W noc Wielkanocną wraz z małżonką postanowiliśmy oddać się losowi i odpalić jakiś lekki i przyjemnie zjadliwy film. Skorzystaliśmy z oferty Netflixa i spojrzeliśmy na top 10 tytułów aktualnie popularnych.

Pierwsze miejsce zajmował film pod tytułem: Zabójcze wesele, będący sequelem Murder Mystery, którego nie oglądałem.

Małżonkowie Audrey Spitz oraz Nick Spitz są znanymi prywatnymi detektywami, których sukcesy są raczej słodko-gorzkie. Okazuje się, że jeden z ich okropnie bogatych przyjaciół (Maharadża) zamierza wziąć ślub i zaprasza ich na to wydarzenie, które ma miejsce na jednej z jego wysp. W trakcie uroczystości rozpoczynającej przyjęcie dochodzi do porwania Pana młodego. Naszym głównym bohaterom nie pozostaje nic innego jak rozwiązać zagadkę uprowadzenia przyjaciela. Dalsza część fabuły to przeplatanka polegająca na typowaniu kolejnych podejrzanych z akcjami rodem z filmów kina kopanego i kina akcji.

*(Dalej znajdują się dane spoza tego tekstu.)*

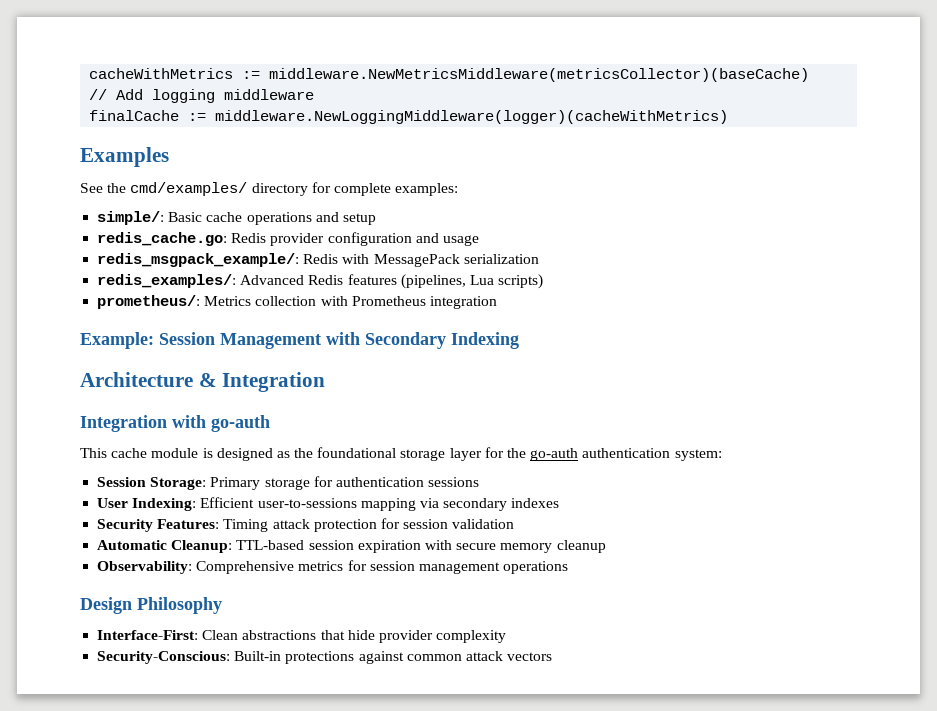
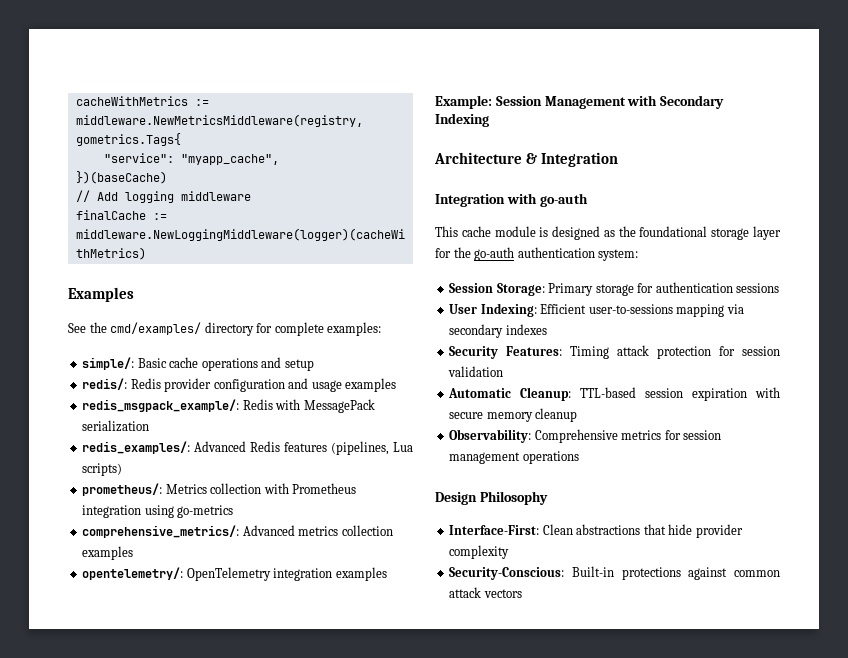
- cacheWithMetrics := middleware.NewMetricsMiddleware(metricsCollector)(baseCache)
+ cacheWithMetrics := middleware.NewMetricsMiddleware(registry, gometrics.Tags{
+ "service": "myapp_cache",
+ })(baseCache)
- redis_cache.go: Redis provider configuration and usage
+ redis/: Redis provider configuration and usage examples
- prometheus/: Metrics collection with Prometheus integration
+ prometheus/: Metrics collection with Prometheus integration using go-metrics
+ comprehensive_metrics/: Advanced metrics collection examples
+ opentelemetry/: OpenTelemetry integration examples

Co do zasady Jennifer Aniston jako aktorka mi nie przeszkadza. Natomiast bardzo lubię Adama Sandlera za swego rodzaju ciapowatość i mam wrażenie, że niewymuszone poczucie humoru. Ale kurde, to co się tu odj…. to ja nie wiem. W zasadzie w tym filmie wszystko jest złe. Od gry aktorskiej po durną fabułę. Postaci są przekolorowane, wręcz pastiszowe.

Jeżeli miałbym stworzyć specjalny katalog filmów tak złych, że poleciłbym go największemu wrogowi to Murder Mystery 2 (Zabójcze wesele) byłby w Top 3 takich filmów.

Zastanawia mnie fakt, że ten tytuł stał się numerem jeden wśród najpopularniejszych produkcji oglądanych w Polsce. To również świadczy o tym, jak kiepski gust mają co poniektórzy…

Do głowy przyszła mi jeszcze jedna myśl. Mogę się mylić, ale odniosłem wrażenie, że jakieś mega mocne systemy komputerowe odpowiedzialne za odmładzanie, miała co robić przy Jennifer Aniston. Gdzie to widać najmocniej? Przyjrzyjcie się eksponowanym ramionom i rękom aktorki. Są one nieskazitelnie gładkie. A Jenny to rocznik 1969. Mam wrażenie, że niektórzy nie do końca są w stanie się pogodzić z upływającym czasem…

Reasumując, możecie mi podziękować za obejrzenie tego paszkwila i dzięki mnie oszczędzicie półtorej godziny ze swojego życia.